_Try it_. Across the entries below, how many lines include the word "install"? Reply with only the number.

_Source data_.
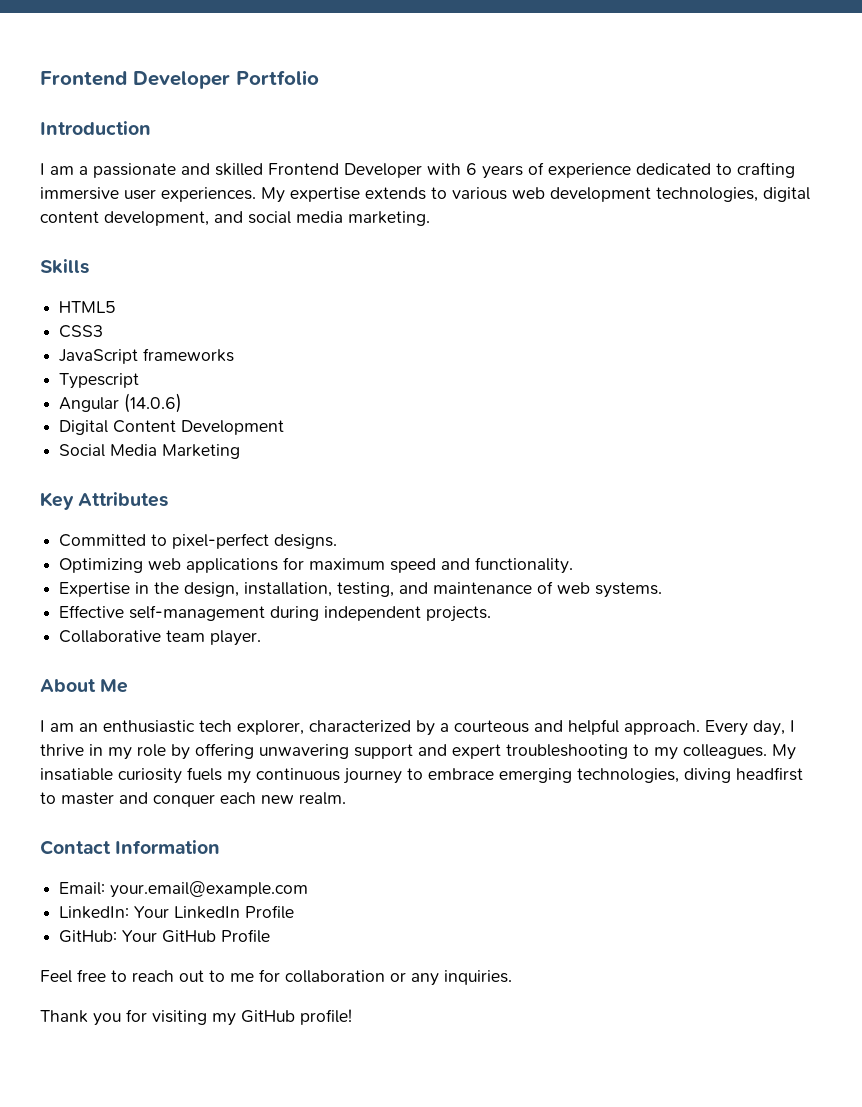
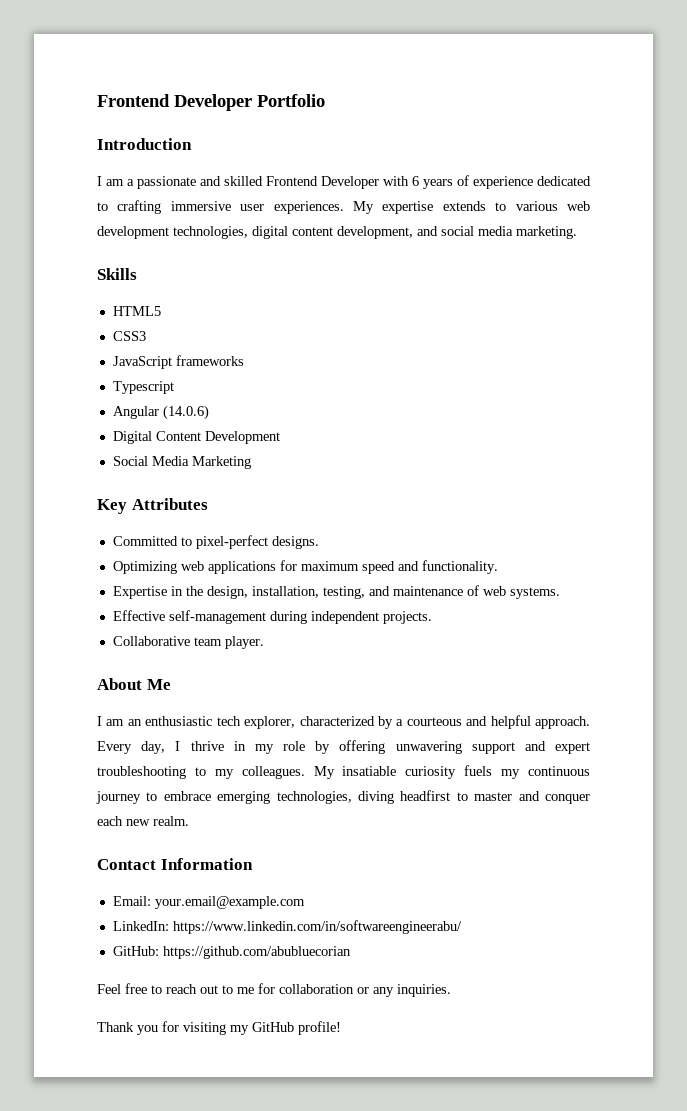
- LinkedIn: Your LinkedIn Profile
- GitHub: Your GitHub Profile
+ LinkedIn: https://www.linkedin.com/in/softwareengineerabu/
+ GitHub: https://github.com/abubluecorian

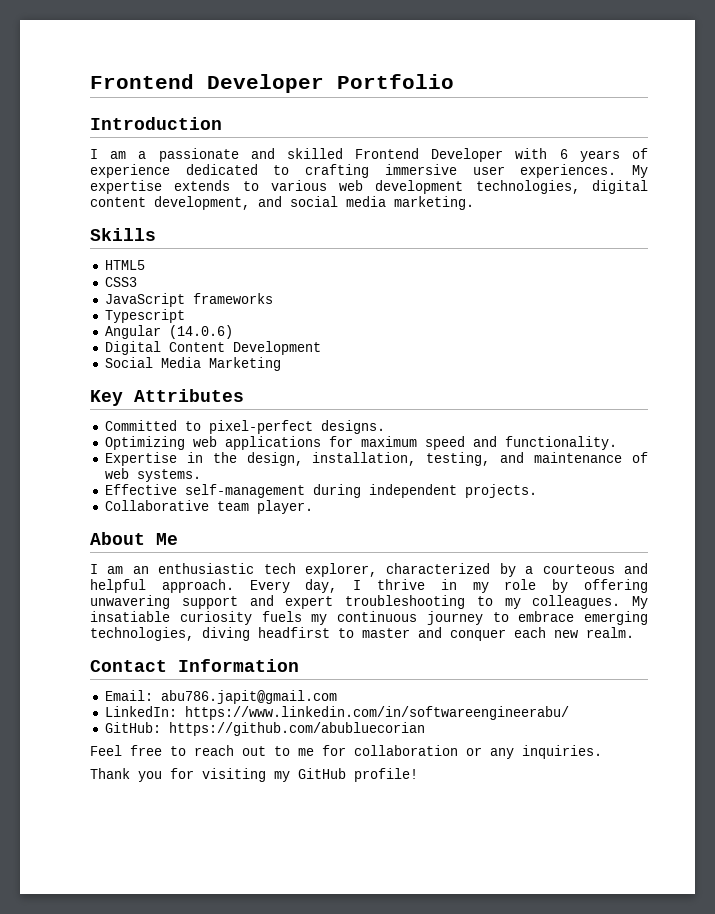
- Email: your.email@example.com
+ Email: abu786.japit@gmail.com

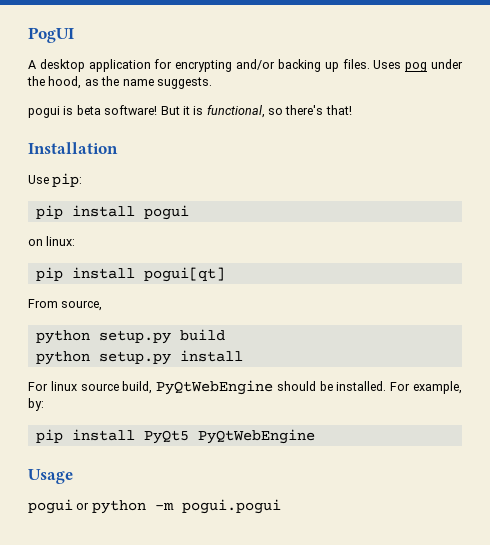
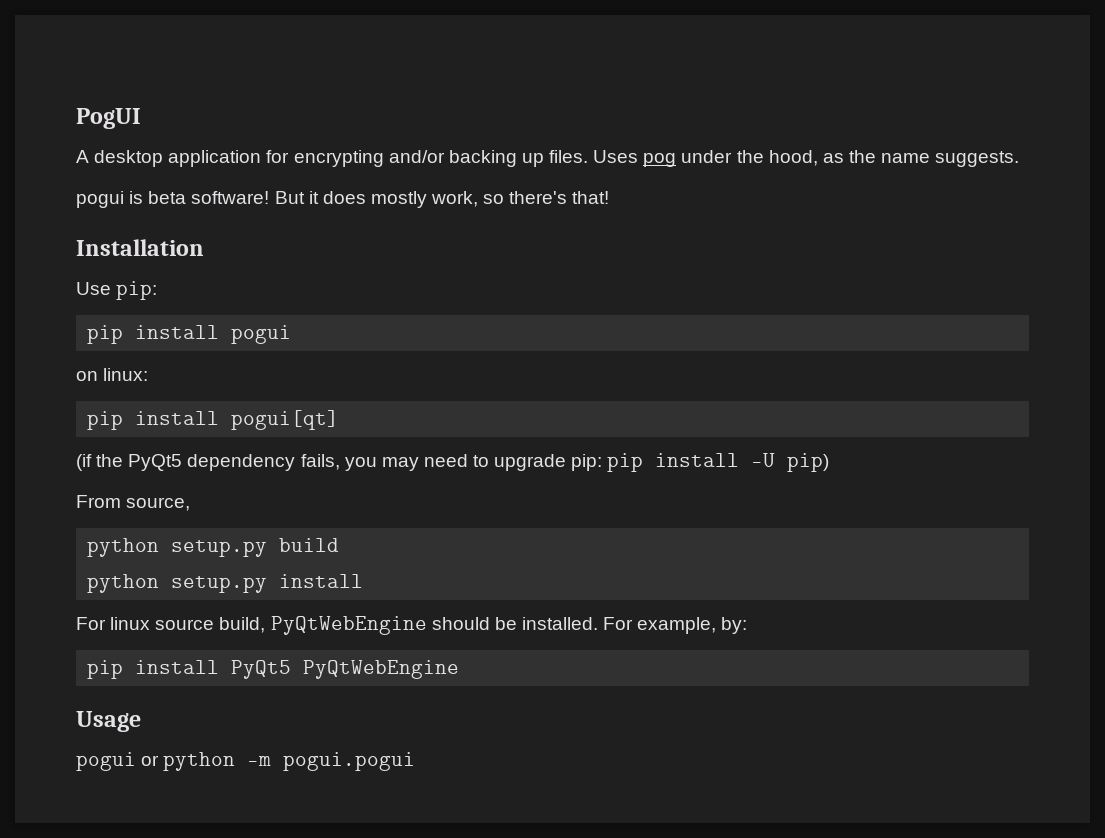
- But it is functional, so there's that!
+ But it does mostly work, so there's that!
+ (if the PyQt5 dependency fails, you may need to upgrade pip: pip install -U pip)

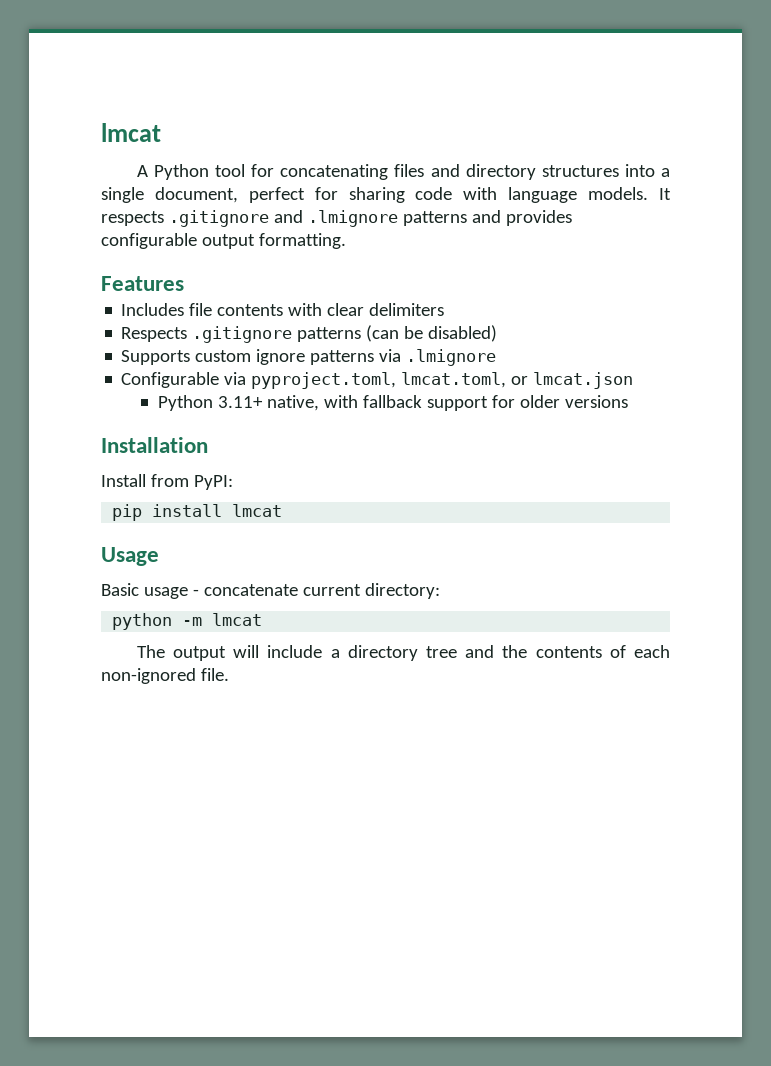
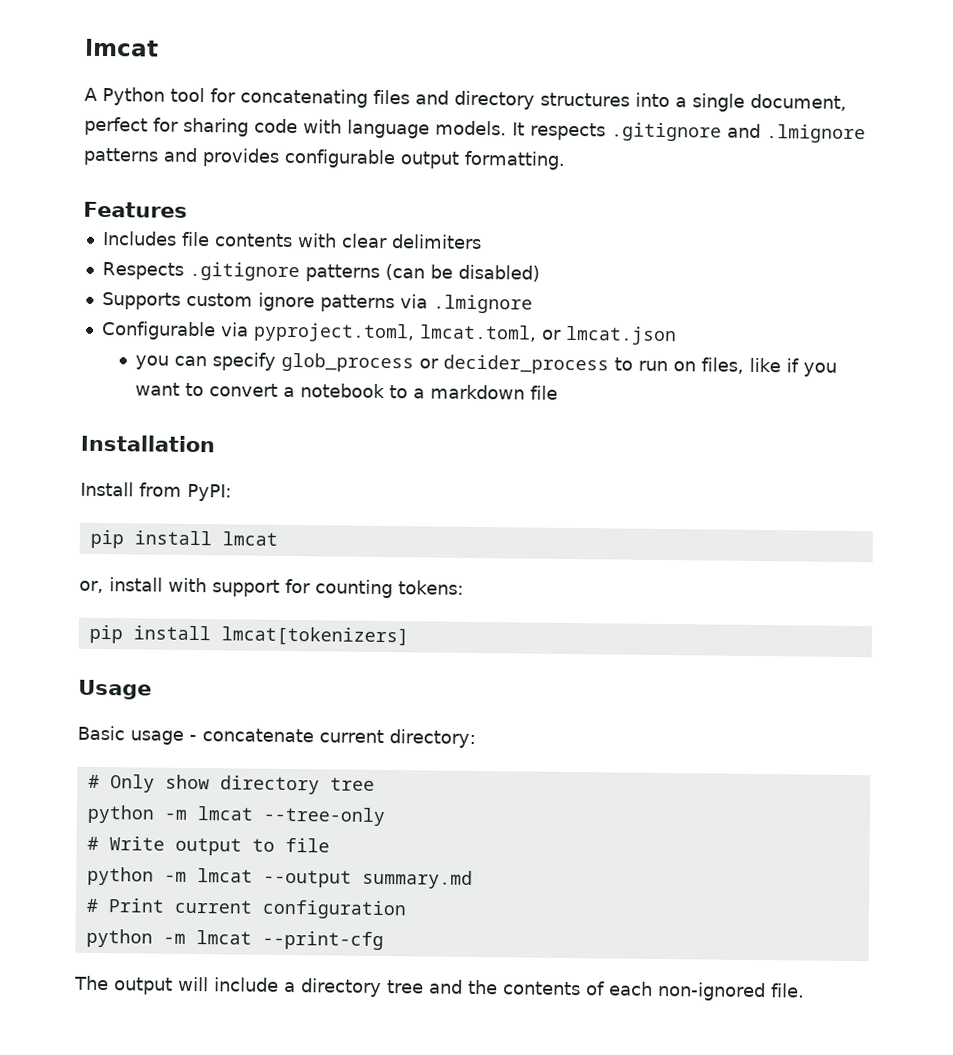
- Python 3.11+ native, with fallback support for older versions
+ you can specify glob_process or decider_process to run on files, like if you want to convert a notebook to a markdown file
+ or, install with support for counting tokens:
+ pip install lmcat[tokenizers]
- python -m lmcat
+ # Only show directory tree
+ python -m lmcat --tree-only
+ # Write output to file
+ python -m lmcat --output summary.md
+ # Print current configuration
+ python -m lmcat --print-cfg

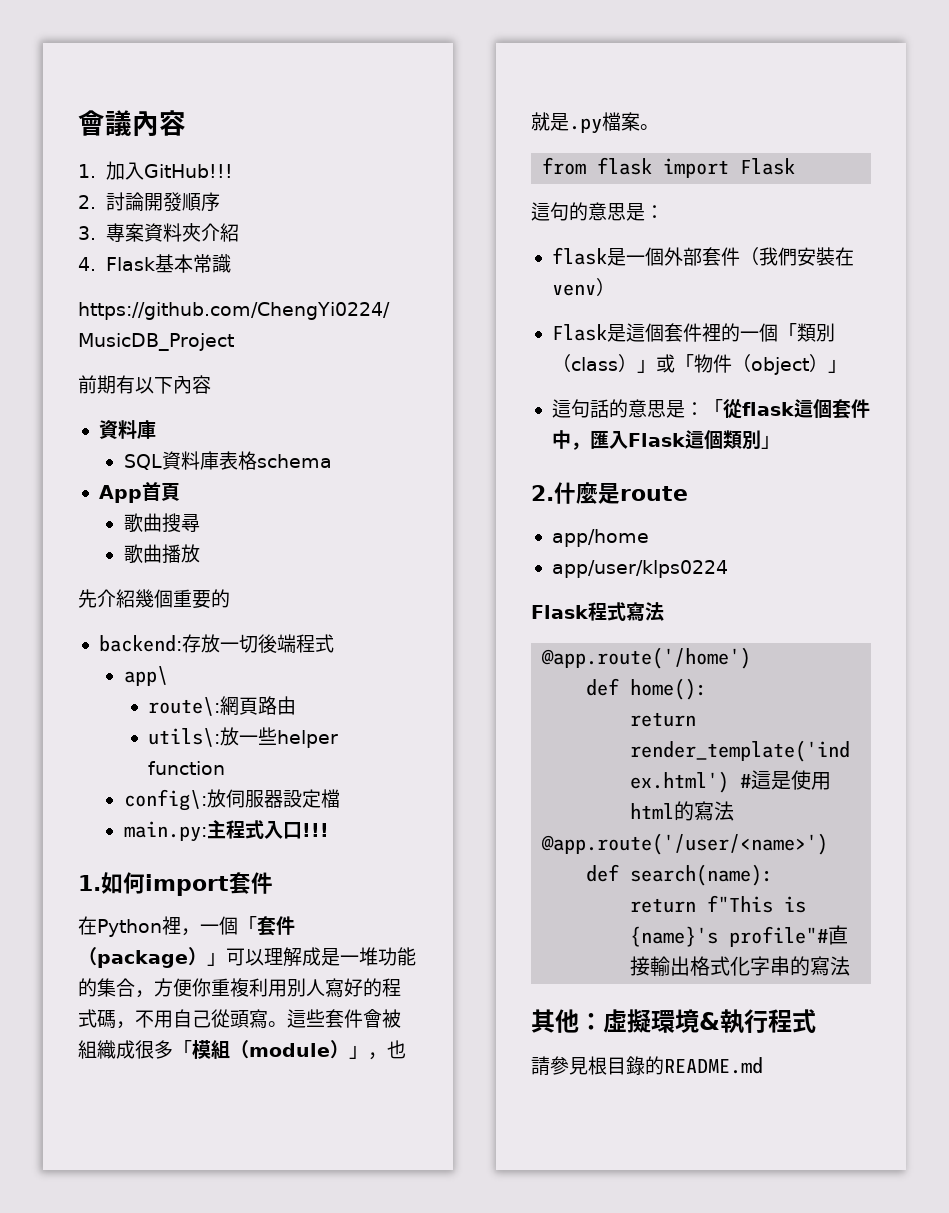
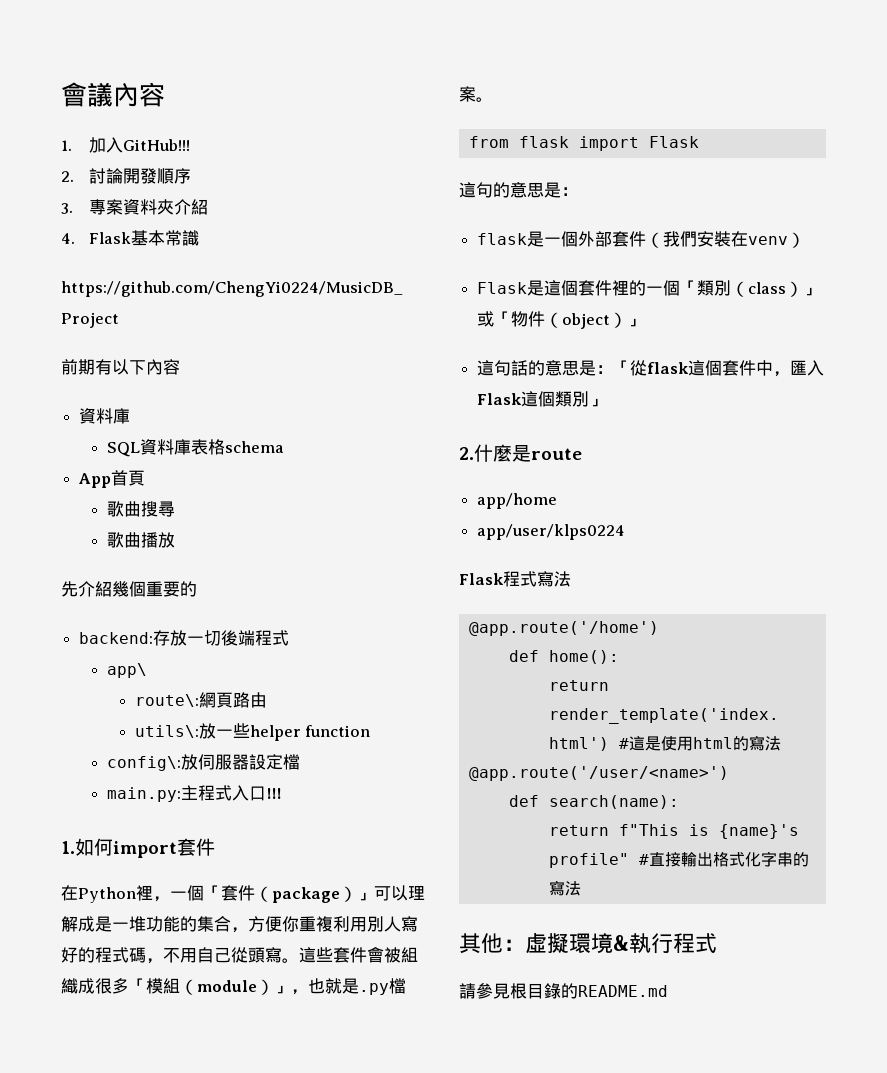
- return f"This is {name}'s profile"#直接輸出格式化字串的寫法
+ return f"This is {name}'s profile" #直接輸出格式化字串的寫法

_Output for this exercise_. 3